Revision comparison data:
****************

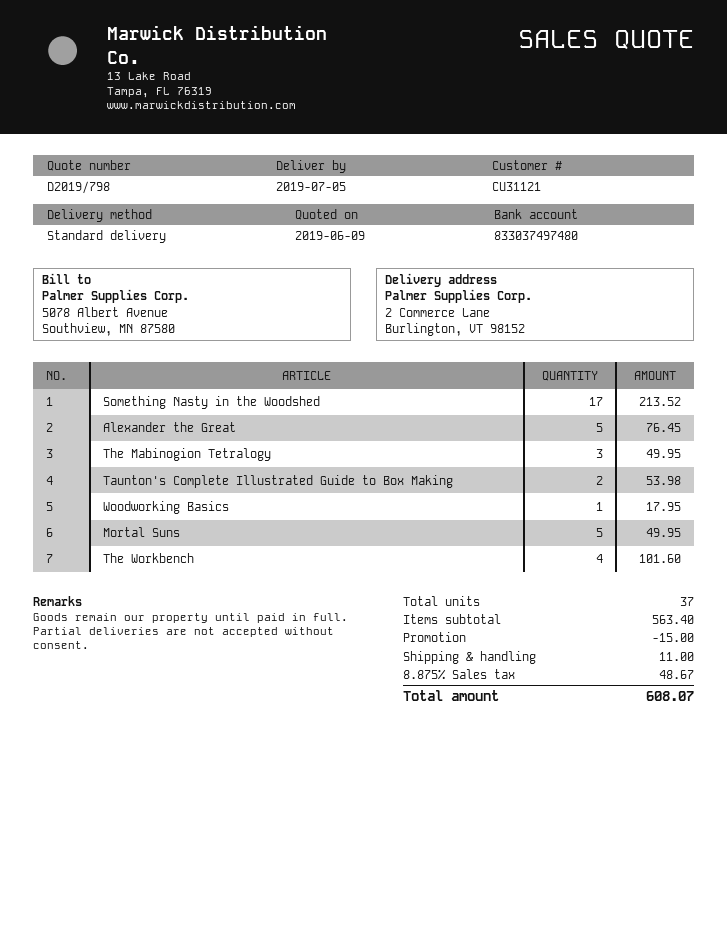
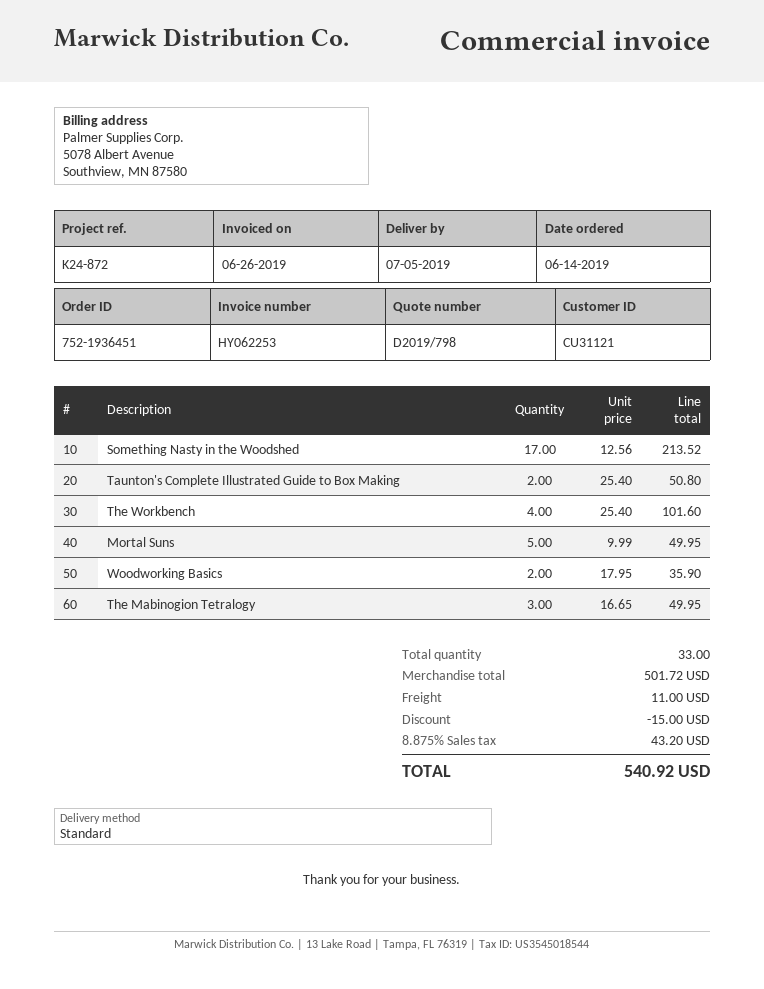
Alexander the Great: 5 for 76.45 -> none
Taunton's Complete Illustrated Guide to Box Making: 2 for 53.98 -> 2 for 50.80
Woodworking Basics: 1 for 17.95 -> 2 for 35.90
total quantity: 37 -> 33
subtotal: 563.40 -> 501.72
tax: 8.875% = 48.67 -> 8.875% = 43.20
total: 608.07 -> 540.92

****************

▶ [Problem]
Copy exactly, and only, the lines from the line that contains "subtotal: 563.40 -> 501.72" through the end of the data above.

▶ [Answer below]
subtotal: 563.40 -> 501.72
tax: 8.875% = 48.67 -> 8.875% = 43.20
total: 608.07 -> 540.92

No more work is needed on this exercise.